As a consequence, to make a long story short, LATAM operated for many years as a state-owned enterprise with excellent management all throughout its history in Chile under government hands. In fact, the company opened its first international air route to Buenos Aires, Argentina in 1945, reaching Miami International Airport by 1958. Likewise, modernizing its fleet under the direction of the government, the company bought its first Boeing jetliner in 1966 greatly expanding its fleet with state-of-the-art aircraft. Moreover, the Chilean government privatized the flag carrier during the Pinochet years in the late 1980s by selling a 51% ownership stake in the airline to SAS A.B., the parent company of Scandinavian Airlines.

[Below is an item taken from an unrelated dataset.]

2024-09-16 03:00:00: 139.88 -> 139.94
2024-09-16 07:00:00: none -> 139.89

Thereafter, the company bought domestic player Fast Air Carrier S.A. in 1994 by issuing new common stock in LAN Chile S.A. while bringing on board in the process controlling Spanish-Chilean businessman Juan Cueto Sierra along with other investors including the incumbent President of Chile Sebastián Piñera Echenique, Chilean salmon mogul Ramón Eblen Kadis and the late local textile entrepreneur Boris Hirmas Rubio. Afterwards, the company bought a local competitor covering mostly domestic air routes in Chile known then as LADECO S.A. and monopolizing along the way the airline industry there while renaming the new wholly-owned subsidiary as LAN Express S.A. Similarly, having gone public on the NYSE, as an ADR under the ticker symbol (LTM), while raising $ 135 million in 1997, the airline holding group now trades in Chile and here in the US.

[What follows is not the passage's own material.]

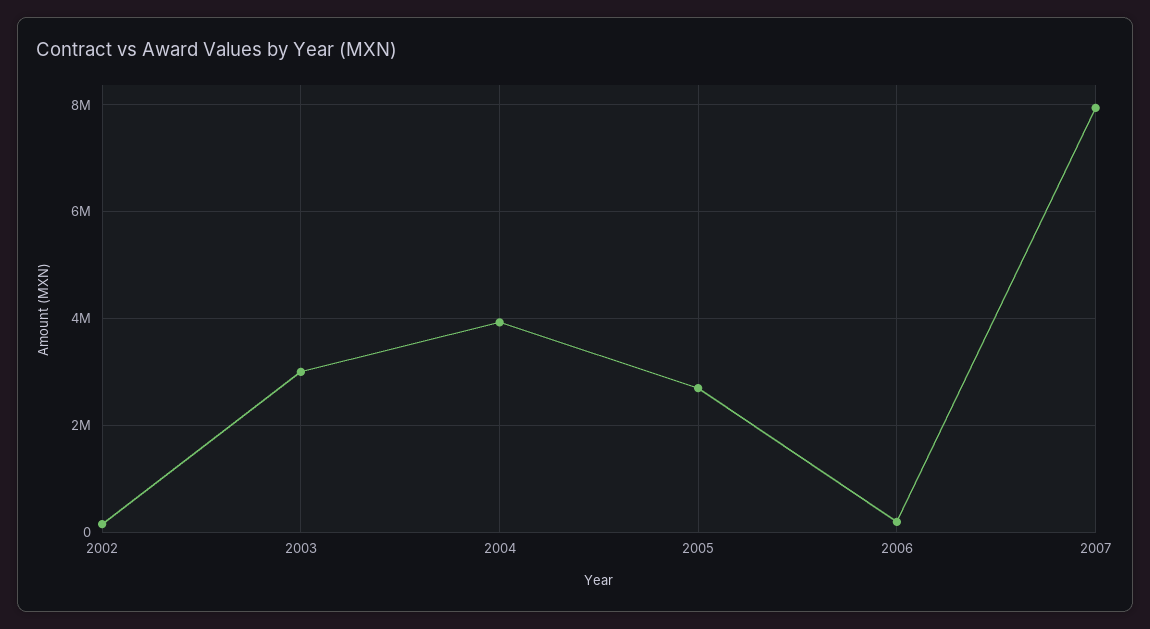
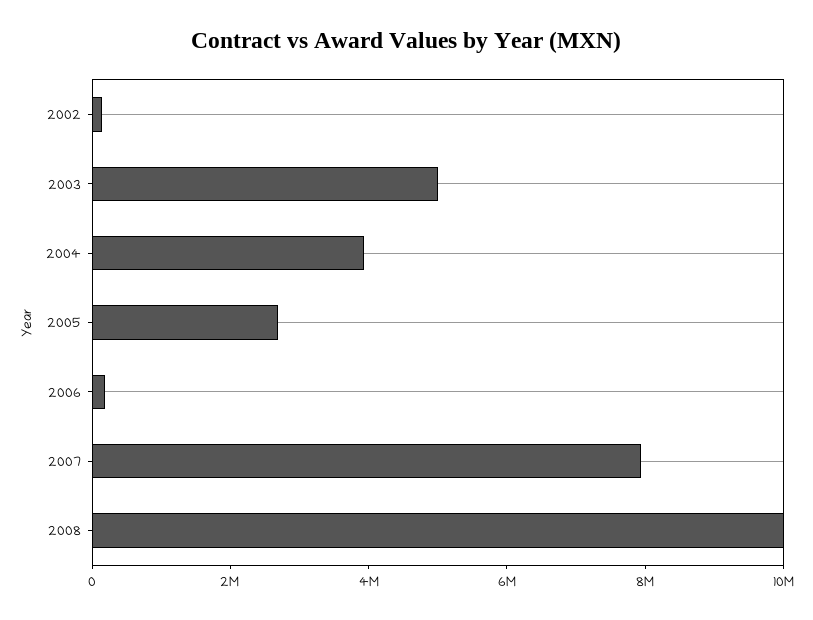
2003: 3000000 -> 5000000
2008: none -> 10000000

Furthermore, the company purchased Brazilian airline champion TAM Linhas Aéreas S.A. through a merger of equals in 2012. The latter was the leader of the Brazilian market having been operated since 1971 by the late air pilot Captain Rolim Adolfo Amaro, who acquired control of the small air taxi fleet known then as Táxi Aéreo Marilia S.A. through a stock swap and then transformed the air carrier into a titanic player in Brazil by expanding it cost-efficiently throughout several decades before his passing in 2001. Today, the mammoth successor airline widely known as LATAM is a champion regionwide reporting revenue of some $ 10 billion a year on average while containing the largest fleet by far of any airline in Latin America after reaching over 300 aircraft. In addition, LATAM reaches more than 100 destinations for passengers as well as freight, has a staggering 42,000 head count on its payroll and solidly possesses 11 wholly-owned subsidiary airlines registered in seven countries across South America including three cargo operations throughout the subcontinent. Altogether, the airline transports around 70 million passengers a year.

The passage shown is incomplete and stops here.